La película 25 de Marvel Studios nos entrega una de las mejores historias de origen de la franquicia, apelando a la inclusión y la mitología oriental en un relato ágil.

Shang-Chi

Para el público general, ¿quién es Shang-Chi? Si recordamos el anuncio de Marvel Studios de fines de 2018 confirmando que el personaje tendría película propia en el MCU, las palabras de Kevin Feige eran de entusiasmo por tener por primera vez en live action en el cine al superhéroe. ¿Cómo plantearlo para las audiencias masivas? Sencillo: no soltando el volante del buque que significa el Universo Cinematográfico de Marvel. Pero acá hay algo más.

Con «Shang-Chi and the Legend of the Ten Rings», confluyen muchas cosas. Hay representatividad asiática que, más que no haberla sentido antes, se le rinde homenaje al incorporarla como una más de las ramas del Universo Cinematográfico de Marvel. También una tradición de cine asiático que acá, en el contexto de un blockbuster accesible para todos, le saca brillo de manera impecable en lo técnico gracias a la dirección de Destin Daniel Cretton. Hay una apuesta visual potente gracias al uso adecuado del CGI y a secuencias de acción desbordantemente logradas; que amplificadas en una sala de cine toman un toque épico acorde a la fiesta que promete el viaje del MCU. Se hace un festín impresionante si te has criado con películas de artes marciales con guiños y homenajes que puedes reconocer de inmediato; con secuencias de acción desbordante como pocas veces se ve en el género.

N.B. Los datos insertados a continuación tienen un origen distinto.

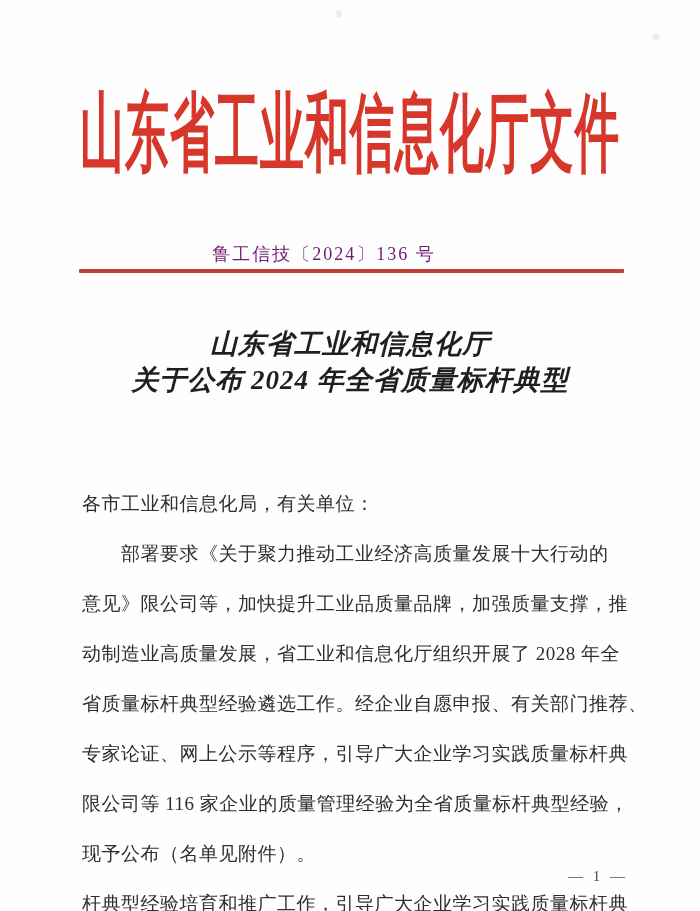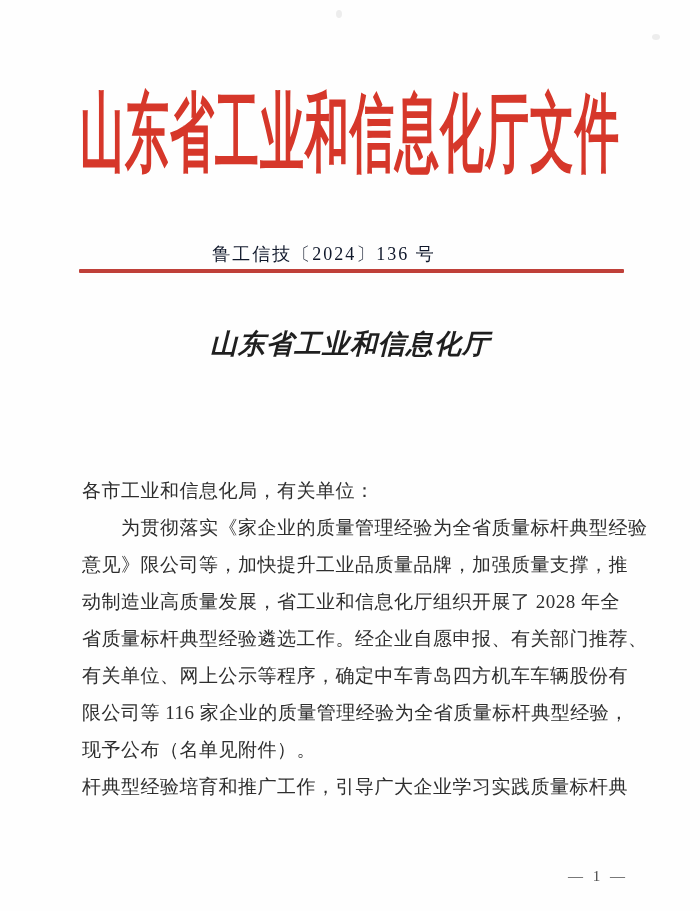--- a/index.html
+++ b/index.html
@@ -50,7 +50,7 @@
     width: 648px;
     text-align: center;
     font-size: 18px;
-    color: #0f172a;
+    color: #701a75;
     letter-spacing: 2px;
     white-space: pre;
   }

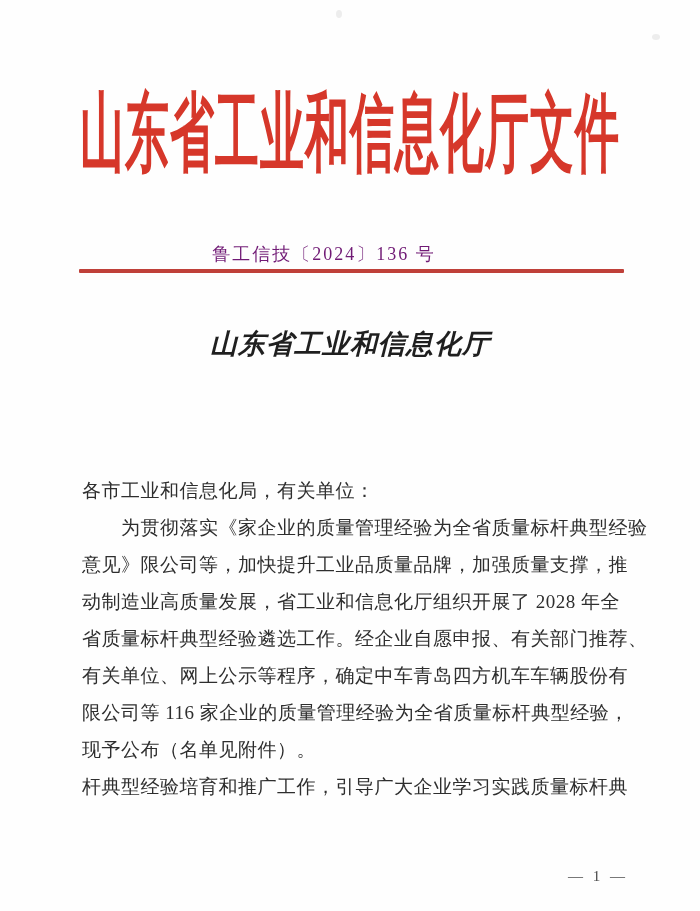--- a/index.html
+++ b/index.html
@@ -128,6 +128,7 @@
 
   <div class="notice-title">
     <div class="title-line">山东省工业和信息化厅</div>
+    <div class="title-line">关于公布 2024 年全省质量标杆典型</div>
   </div>
 
   <div class="body-text">

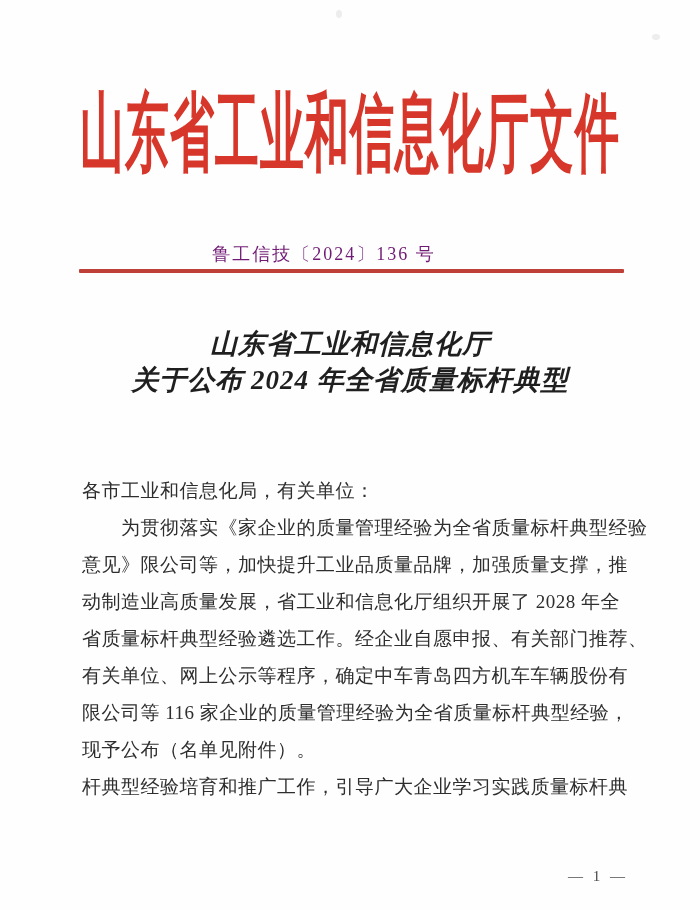--- a/index.html
+++ b/index.html
@@ -90,7 +90,7 @@
     line-height: 37px;
     letter-spacing: 0.5px;
   }
-  .body-line { white-space: pre; }
+  .body-line { white-space: pre; margin-top: 13px; }
   
   .page-number {
     position: absolute;

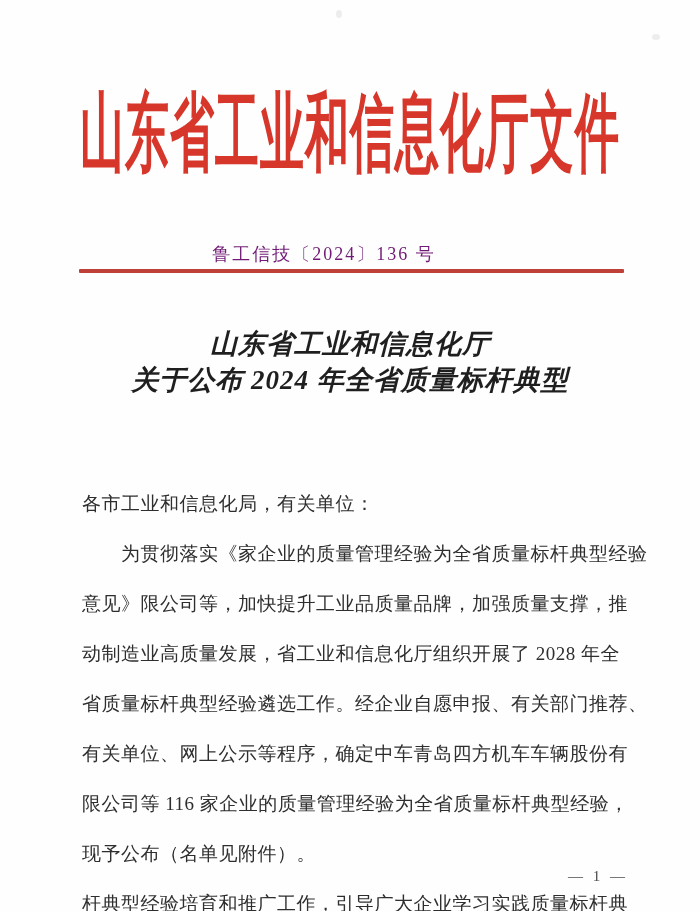--- a/index.html
+++ b/index.html
@@ -133,7 +133,7 @@
 
   <div class="body-text">
     <div class="body-line">各市工业和信息化局，有关单位：</div>
-    <div class="body-line">　　为贯彻落实《家企业的质量管理经验为全省质量标杆典型经验</div>
+    <div class="body-line">　　部署要求《关于聚力推动工业经济高质量发展十大行动的</div>
     <div class="body-line">意见》限公司等，加快提升工业品质量品牌，加强质量支撑，推</div>
     <div class="body-line">动制造业高质量发展，省工业和信息化厅组织开展了 2028 年全</div>
     <div class="body-line">省质量标杆典型经验遴选工作。经企业自愿申报、有关部门推荐、</div>

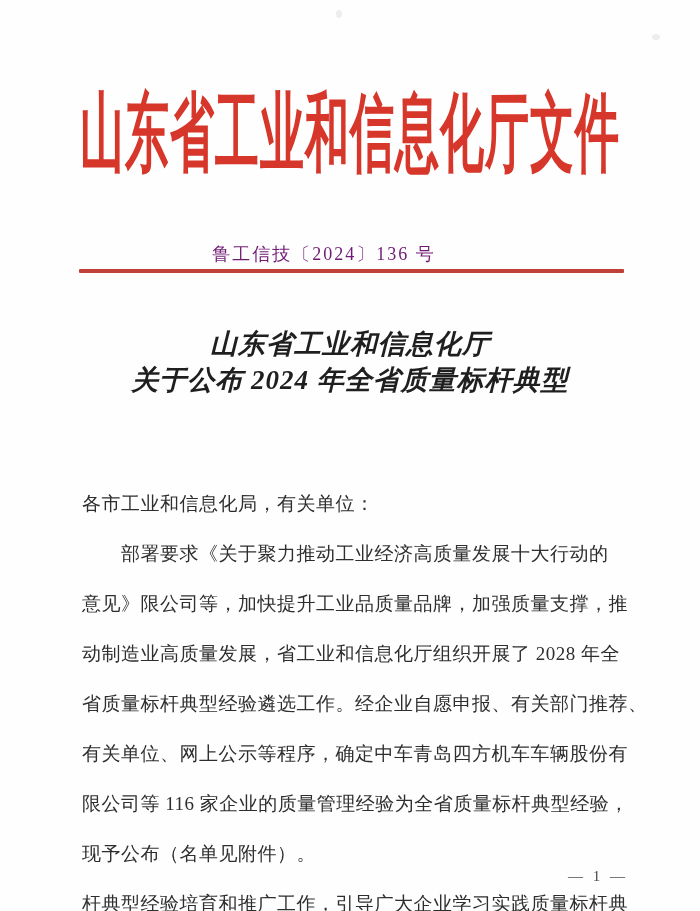--- a/index.html
+++ b/index.html
@@ -137,7 +137,7 @@
     <div class="body-line">意见》限公司等，加快提升工业品质量品牌，加强质量支撑，推</div>
     <div class="body-line">动制造业高质量发展，省工业和信息化厅组织开展了 2028 年全</div>
     <div class="body-line">省质量标杆典型经验遴选工作。经企业自愿申报、有关部门推荐、</div>
-    <div class="body-line">有关单位、网上公示等程序，确定中车青岛四方机车车辆股份有</div>
+    <div class="body-line">专家论证、网上公示等程序，引导广大企业学习实践质量标杆典</div>
     <div class="body-line">限公司等 116 家企业的质量管理经验为全省质量标杆典型经验，</div>
     <div class="body-line">现予公布（名单见附件）。</div>
     <div class="body-line">杆典型经验培育和推广工作，引导广大企业学习实践质量标杆典</div>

Es probable que el modelo de héroe que nos presenta «Shang-Chi» nos recuerde tópicos de otros personajes que ya hemos visto por estos lados. Pero lo que logra Simu Liu es entrar con todo al MCU. Lo logra con un carisma exponencial estando a la altura de lo que se requiere para sostener la historia; pero es Awkafina quien se roba la película en una dupla entretenida. Además, el legendario Tony Leung aporta un villano con más matices de lo que se acostumbra en este tipo de entregas. Pero lo que más empatiza en el relato es la trama familiar shakesperiana que le dota un cariz clásico a un cuento fresco a pesar de todo. Acá hay tiempo suficiente para que el conflicto quede claro y tenga sustancia. Acá hay corazón y se tocan las teclas correctas.

“Shang-Chi and the Legend of the Ten Rings” es una de las mejores historias de origen que nos ha dado el MCU hasta ahora. Y es un logro que está hecho en base a algo que no es fácil de esperar: intentar desviarse por un buen rato de la continuidad que ha entregado la franquicia hasta ahora. Con su película número 25 podíamos esperar que la costumbre se impusiera pero, si bien hay cuotas de un estilo familiar en cuanto a ritmo y quiebres, la película se la juega por introducirnos a un mundo que no habíamos visto antes. Todo dentro de una franquicia que nos ha acostumbrado a seguir de cerca cada lanzamiento. Y, a pesar de las entregas previas, de a poco va tomando nuevos rumbos más allá de los Vengadores. ¿Será Shang-Chi uno de sus nuevos protagonistas? Al menos, su carta de presentación es muy prometedora.